Directions for this task >> Using the listing below, please print exactly the lines from the one with "html: <div>境内滑坡、坍塌、泥石流重点隐患点监测与防治。加强县镇村三</div> ->" through the one with "text: Usuario ->". Leave out every picture.

Supplied records >>
BEGIN

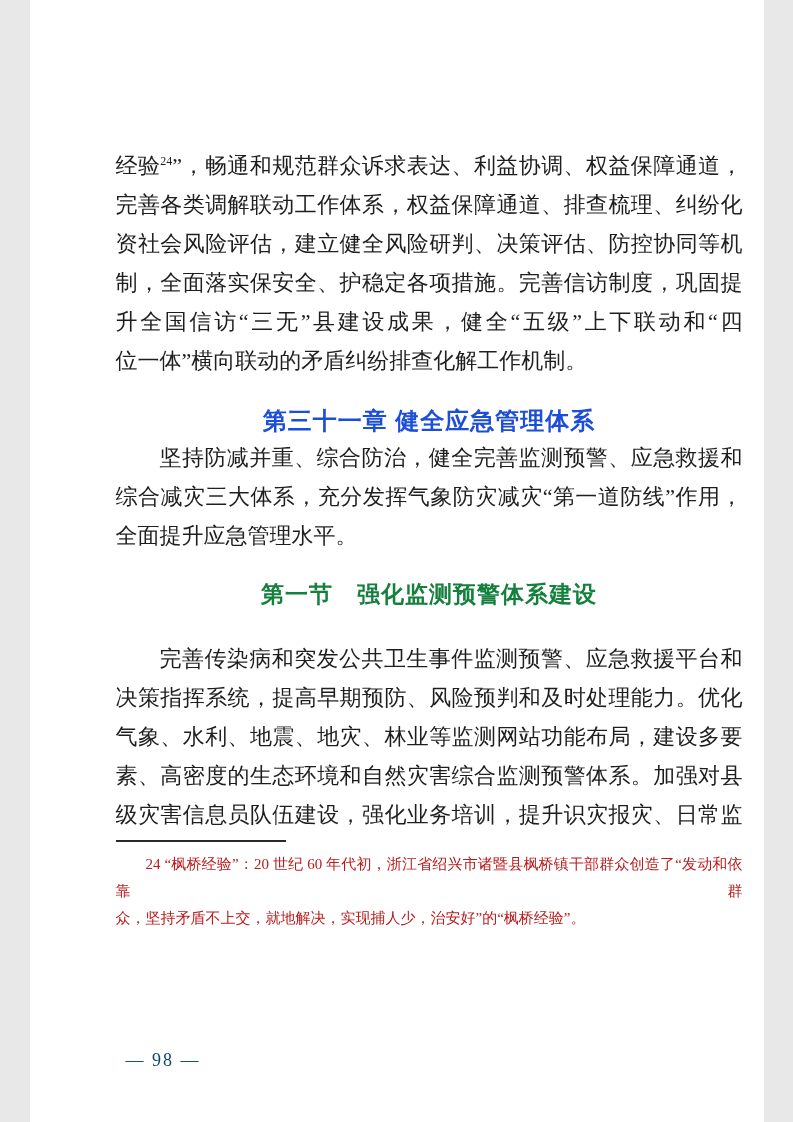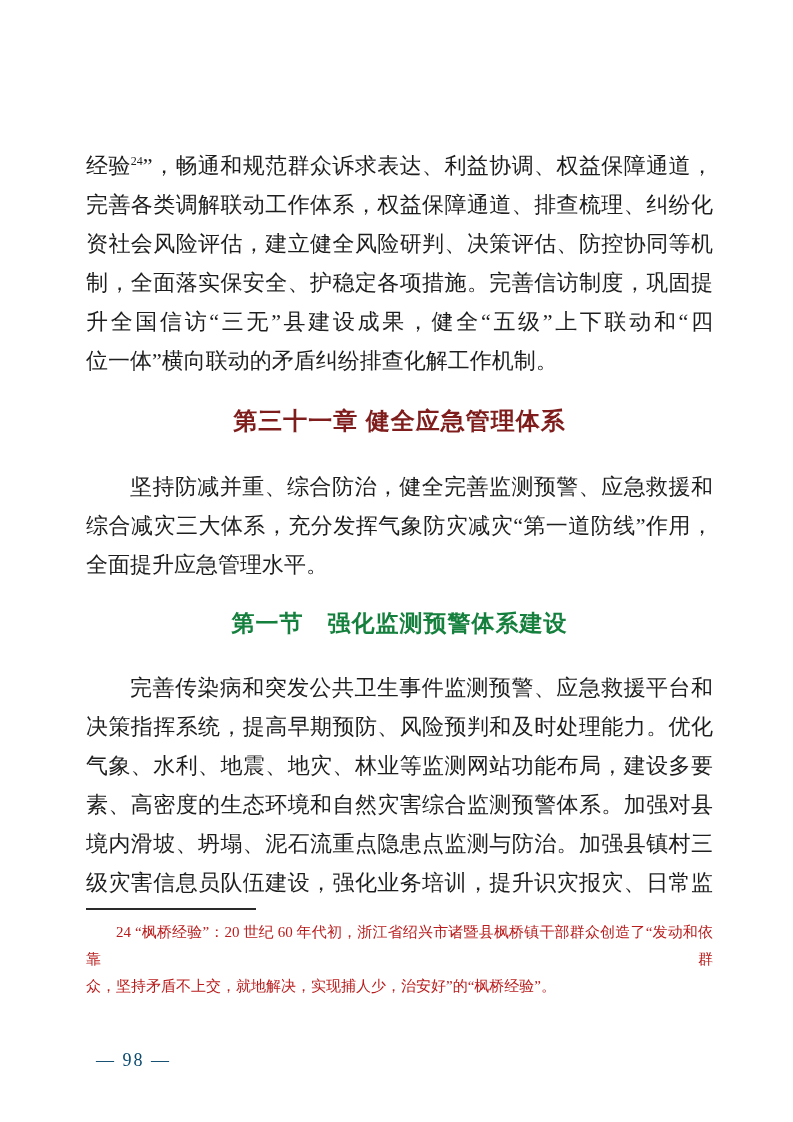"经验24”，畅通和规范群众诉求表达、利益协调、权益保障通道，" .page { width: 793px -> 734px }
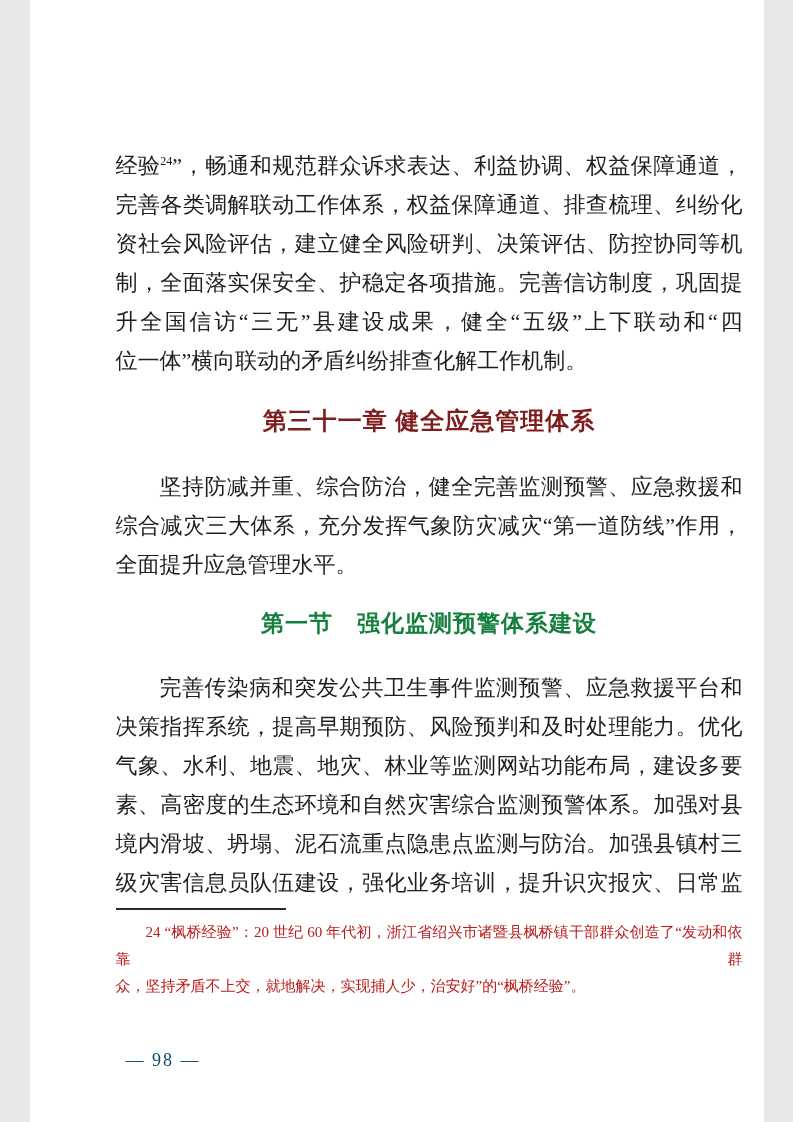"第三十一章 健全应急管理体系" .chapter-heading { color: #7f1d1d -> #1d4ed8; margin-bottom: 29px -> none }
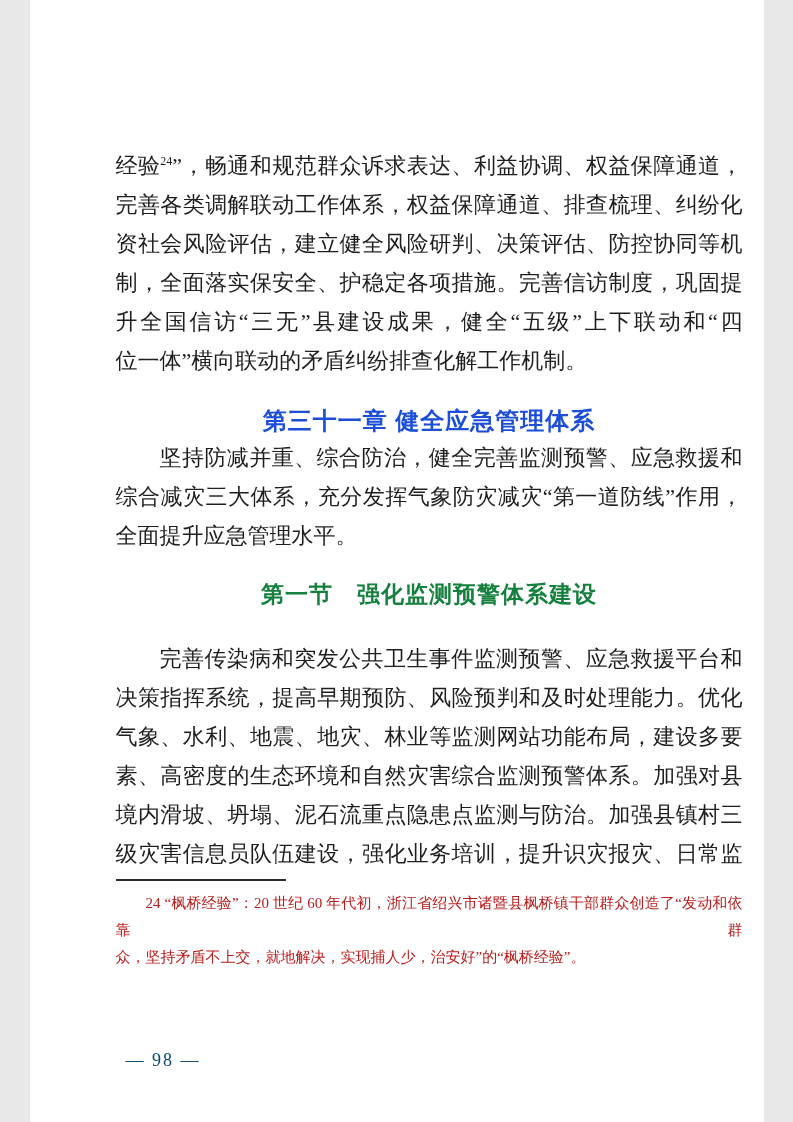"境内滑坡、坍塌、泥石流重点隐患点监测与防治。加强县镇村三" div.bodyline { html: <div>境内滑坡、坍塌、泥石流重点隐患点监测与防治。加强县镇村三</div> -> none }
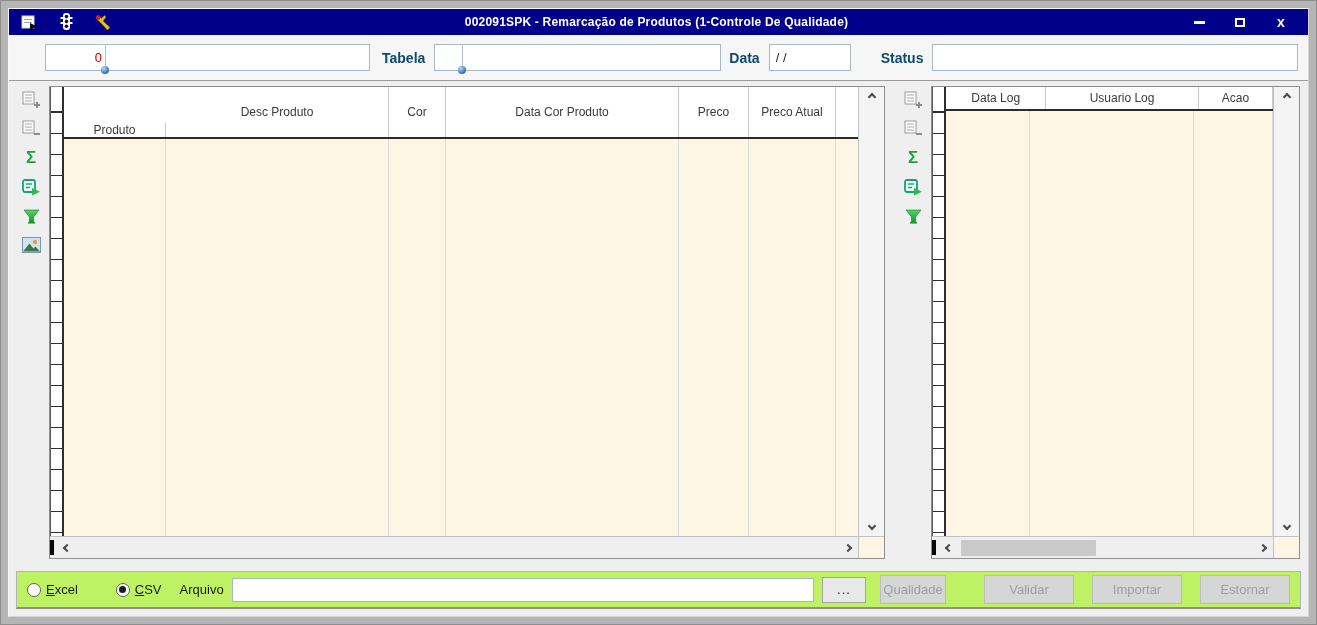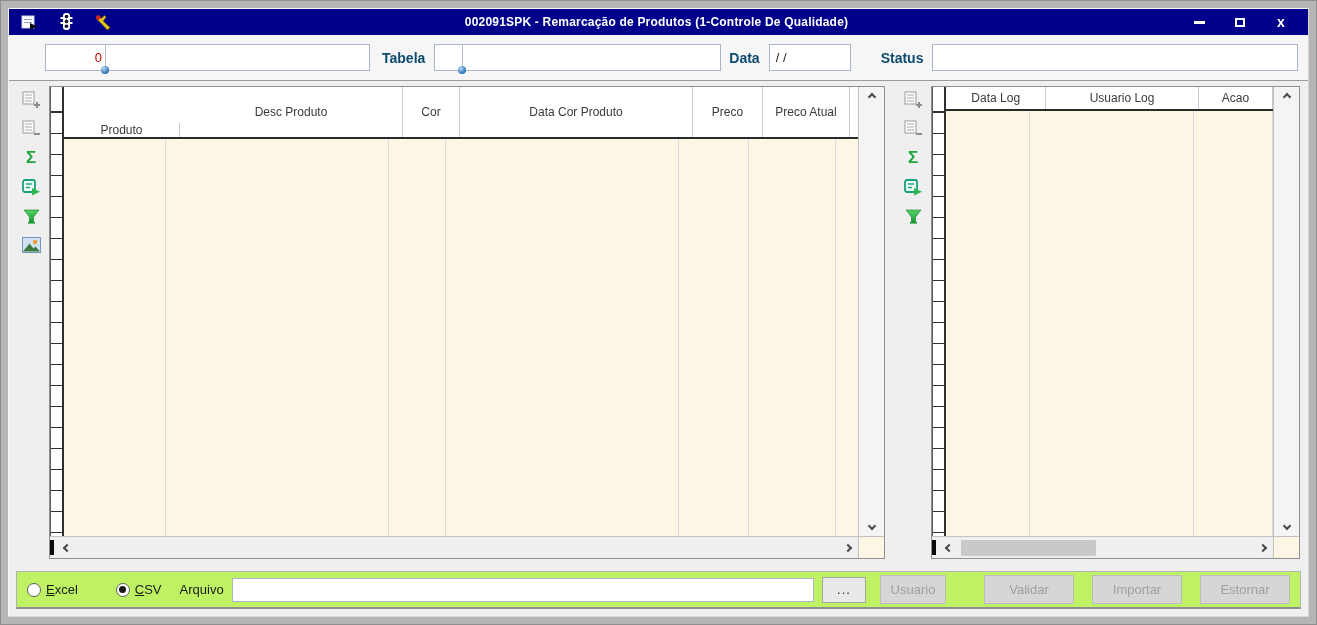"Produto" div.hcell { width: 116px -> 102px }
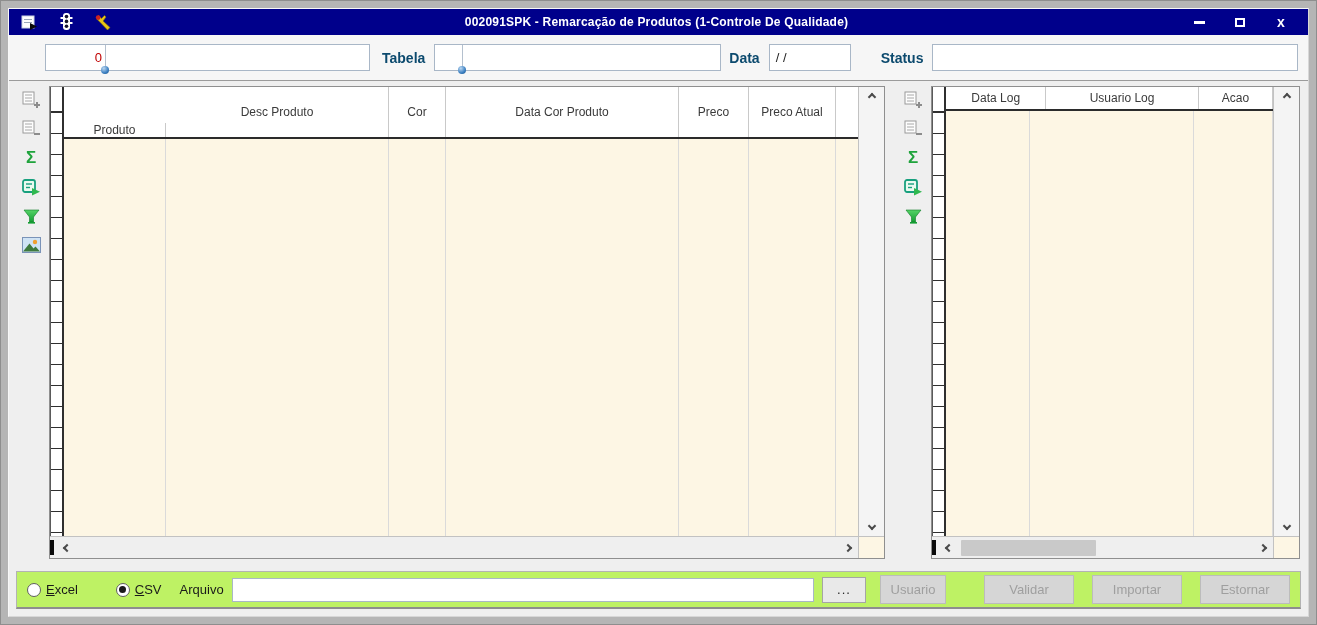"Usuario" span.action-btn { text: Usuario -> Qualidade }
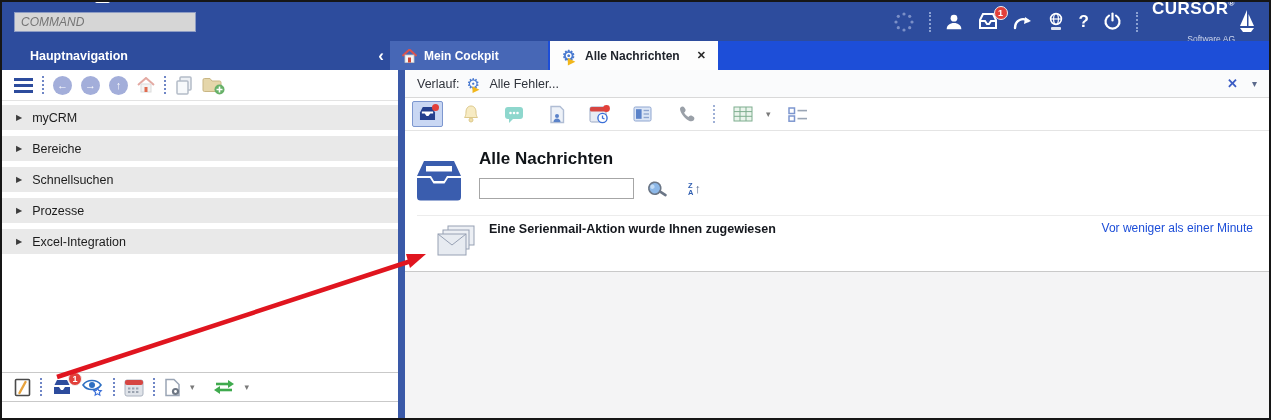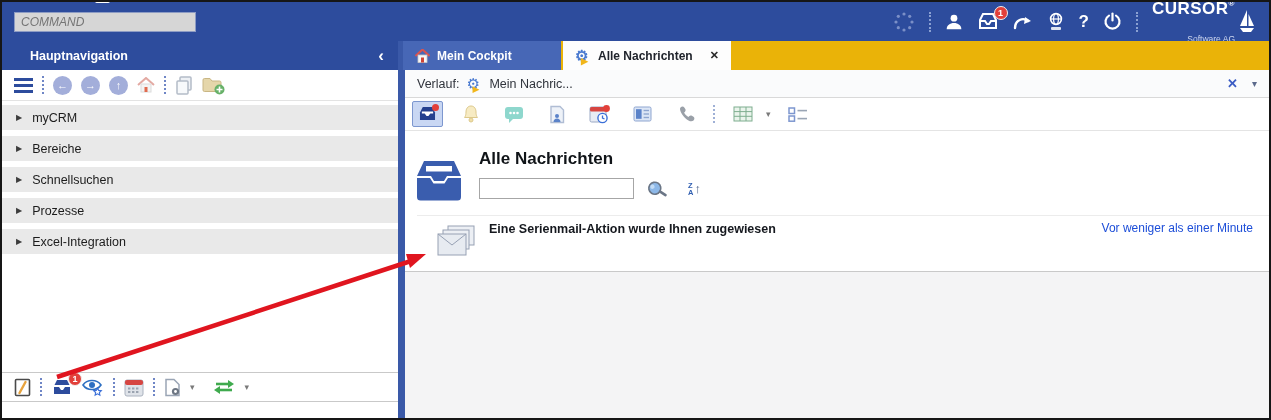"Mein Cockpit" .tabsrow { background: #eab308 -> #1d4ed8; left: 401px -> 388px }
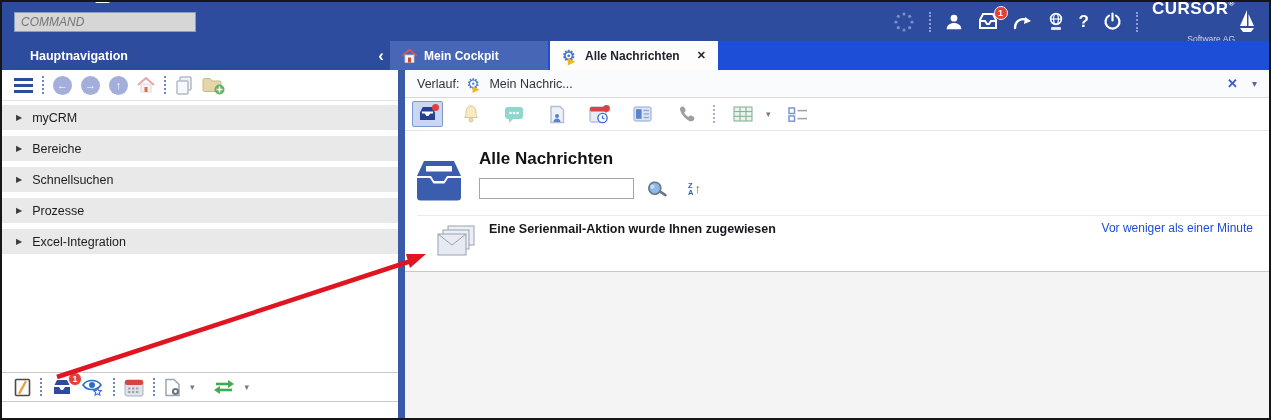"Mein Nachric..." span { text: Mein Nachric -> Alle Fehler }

END

Solution to the exercise >>
"境内滑坡、坍塌、泥石流重点隐患点监测与防治。加强县镇村三" div.bodyline { html: <div>境内滑坡、坍塌、泥石流重点隐患点监测与防治。加强县镇村三</div> -> none }
"Produto" div.hcell { width: 116px -> 102px }
"Usuario" span.action-btn { text: Usuario -> Qualidade }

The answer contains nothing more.